Su actitud llamó un poco la atención del chico, eso había sido algo extraño y muy repentino.
—¿Recuerdas lo que te dije cuándo me encontraste? —le preguntó ella. De verdad necesitaba escuchar eso de nuevo, sentía que tenía algo que ver con su recuerdo más reciente.
—Dijiste: "por favor no me entregues".
"No me entregues".
Eso solo la hizo pensar en que tal vez estaba escapando de la policía. Sintió fuertes deseos de desplomarse y comenzar a llorar. ¿Por qué había tenido que huir de la policía? ¿qué cosa tan terrible había hecho? ¿quién era ella realmente? ¿quién era Mar?

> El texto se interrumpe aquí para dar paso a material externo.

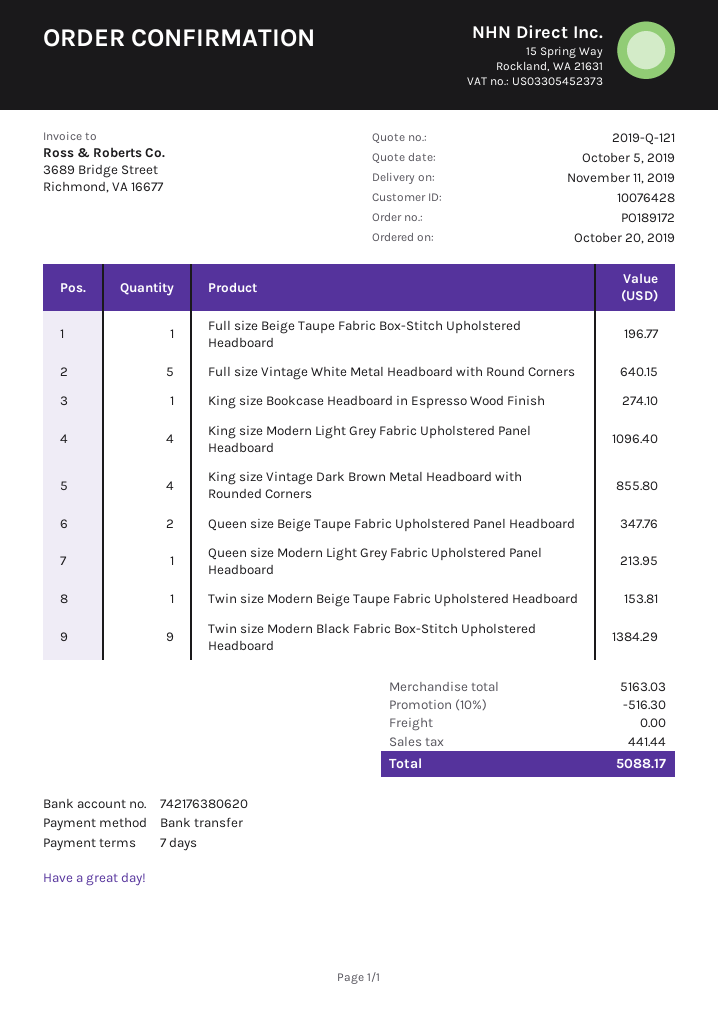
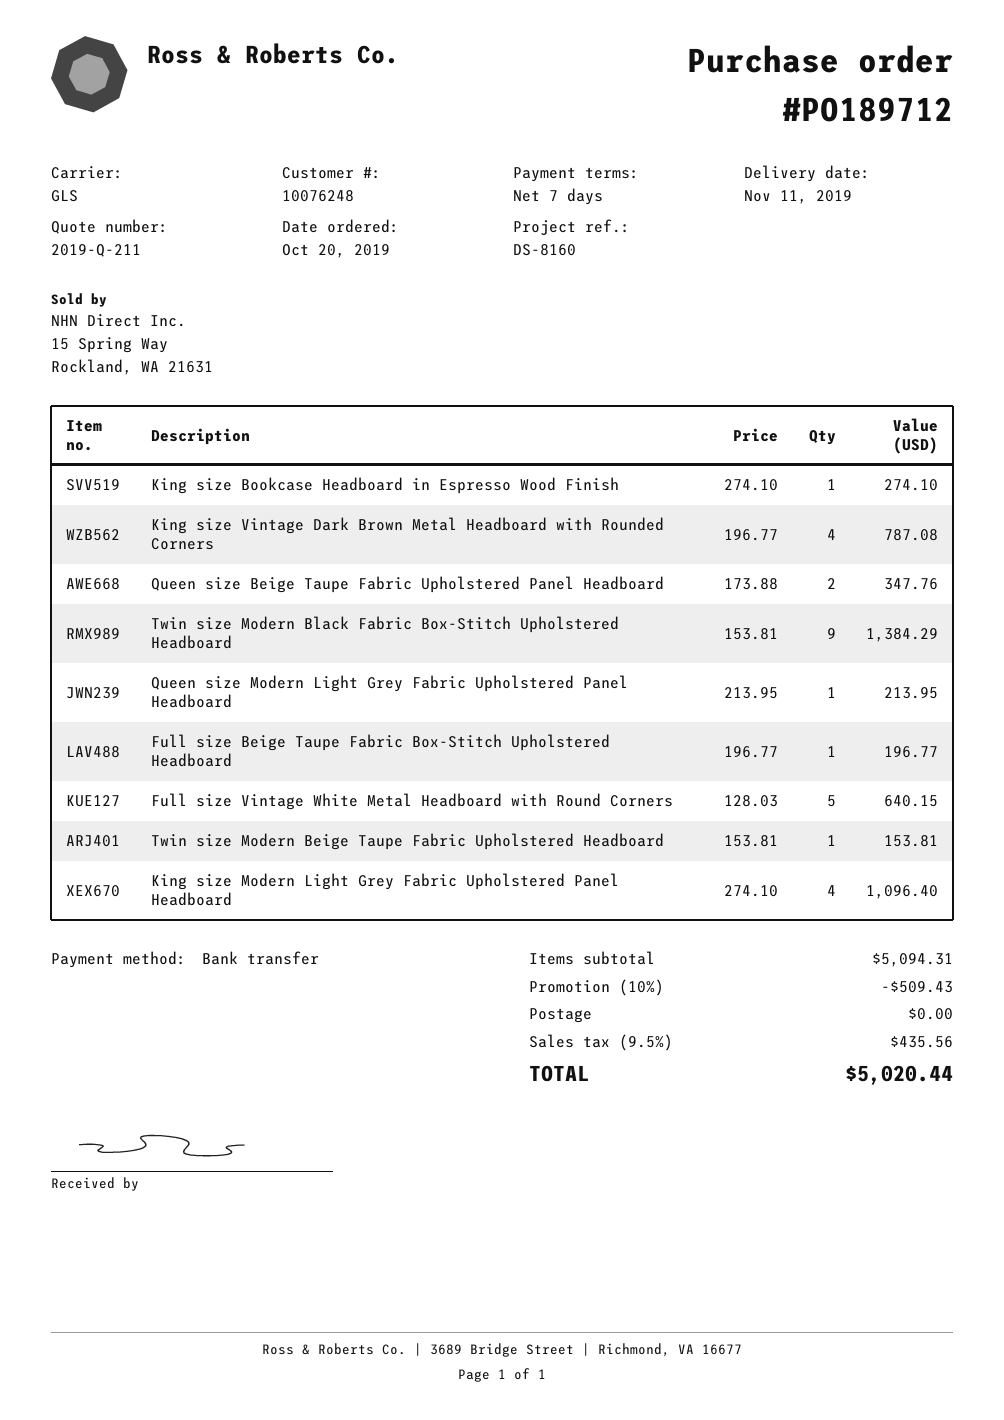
quote number: 2019-Q-121 -> 2019-Q-211
order number: PO189172 -> PO189712
customer number: 10076428 -> 10076248
King size Vintage Dark Brown Metal Headboard with Rounded Corners: 4 for 855.80 -> 4 for 787.08
subtotal: 5163.03 -> 5094.31
discount: 10% = 516.30 -> 10% = 509.43
tax: 441.44 -> 435.56
total: 5088.17 -> 5020.44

—¿Qué te pasa? Te veo muy abatida —Adrien estaba preocupado, sinceramente preocupado.
Mar negó con la cabeza.
—Tranquila, ya recordarás todo. Solo ten paciencia, no te fuerces. Eso podría ser dañino.
Adrien no estaba seguro de lo que le decía, simplemente era lo que él pensaba. Nunca antes había estado con una persona en una situación similar.
Era difícil no forzarse, lo único que quería era descubrir la verdad. ¿Por qué era tan difícil recordar?
—¿Y si mi verdadera yo es diferente a Mar? —soltó de repente.
Adrien la miró con confusión.
—¿Diferente a Mar? —repitió confundido.
Mar asintió. Sus ojos demostraban la más pura confusión.
—Puede que la verdadera yo, sea terrible.
—Eres solo una niña, es imposible que hayas hecho algo malo —dijo Adrien para calmarla —. No deberías pensar en ese tipo de cosas, tranquila —y separando toda la distancia que había entre ellos, Adrien se permitió abrazarla.
El pecho de Adrien era cálido, reconfortante. Un lugar muy cómodo y agradable para estar, a Mar le gustó. El cuerpo de Mar era pequeño, era tierno. Abrazarla se sentía bonito, tierno.
Ambos estaban sonrojados. Muy sonrojados.
Ninguno de ellos se quería separar.
Adrien conseguía que Mar se sintiera bien, cómoda y... feliz. Mar conseguía confundir a Adrien.